As soon as file size grows into hundreds of megabytes or millions of rows, users often face symptoms such as:

  • Extremely slow refresh times.
  • Queries that appear to hang on merge or group operations.
  • High memory usage and occasional out-of-memory errors.
  • Repeated re-reading of the same CSV file during a single refresh.

The core reason is how the Power Query engine evaluates steps: it uses lazy evaluation and streams data from the source. This is efficient in many scenarios, but when a later step repeatedly enumerates the same table (for example, through merges, groupings, custom functions, or repeated references), Power Query may read the same CSV data multiple times.

Table.Buffer and List.Buffer allow you to trade memory for speed.
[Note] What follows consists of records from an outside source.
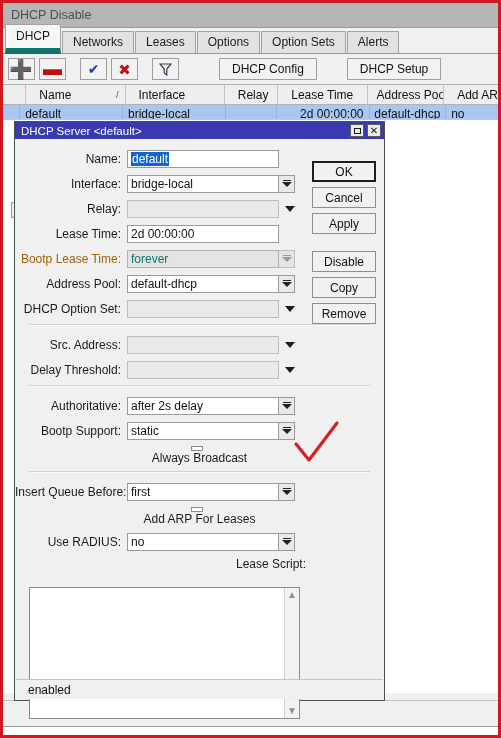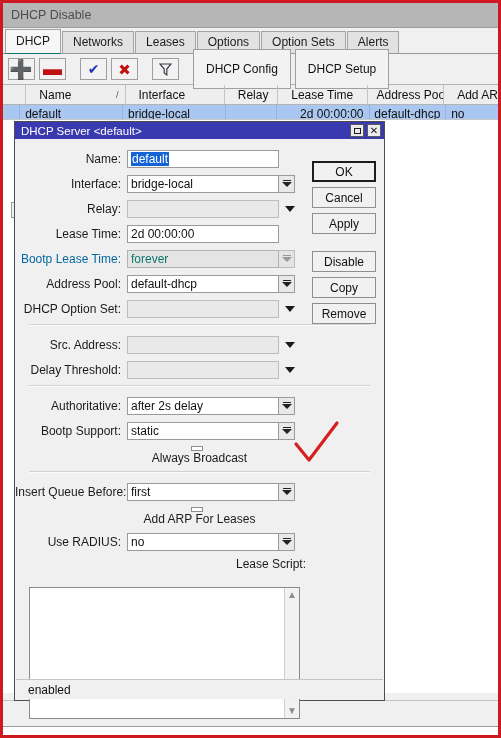"DHCP" .tab.active { border-bottom: 1px solid #0f766e -> 6px solid #0f766e }
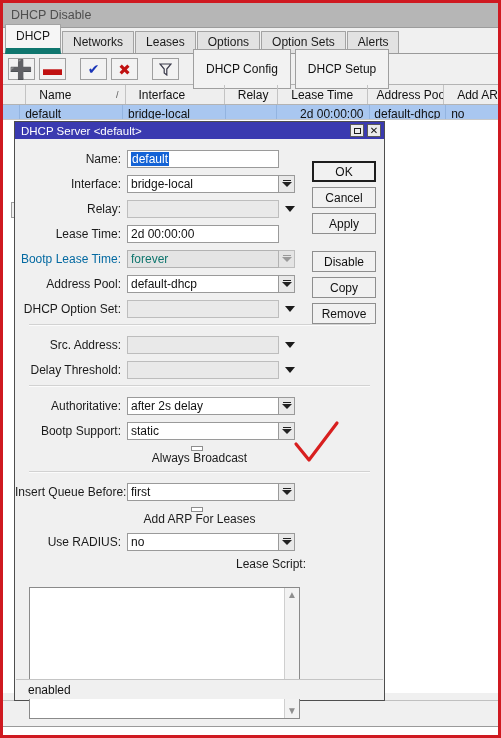"DHCP Config" .tb-text { height: 40px -> 22px; margin-left: none -> 26px }
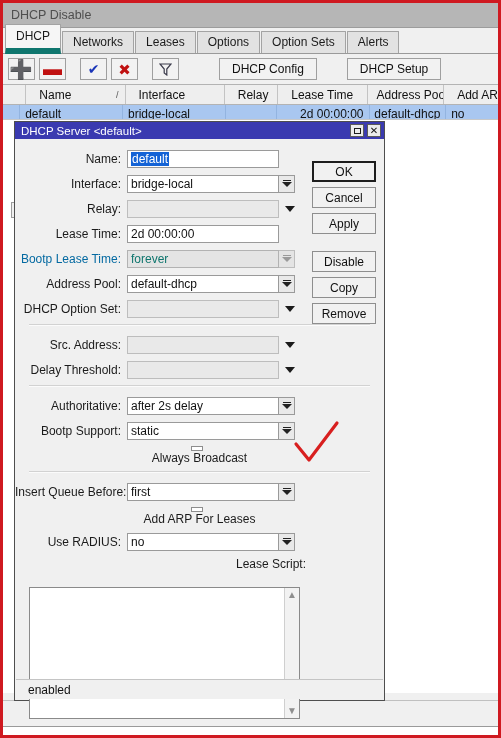"Bootp Lease Time:" .flabel.dim { color: #0369a1 -> #a16207 }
They force Power Query to read a table or list once, store it in memory, and then let downstream steps reuse the in-memory buffer instead of streaming from the CSV source again.

2. How Power Query evaluates steps and why buffering matters

2.1 Lazy evaluation and streaming

Power Query follows a lazy evaluation model.

Key characteristics include:

  • Each step is not fully computed immediately but only when needed by a later step.
  • If a later step references an earlier step multiple times, the earlier step may be recomputed multiple times.
  • For file-based sources like CSV, recomputation usually means re-reading the file from disk and re-parsing it.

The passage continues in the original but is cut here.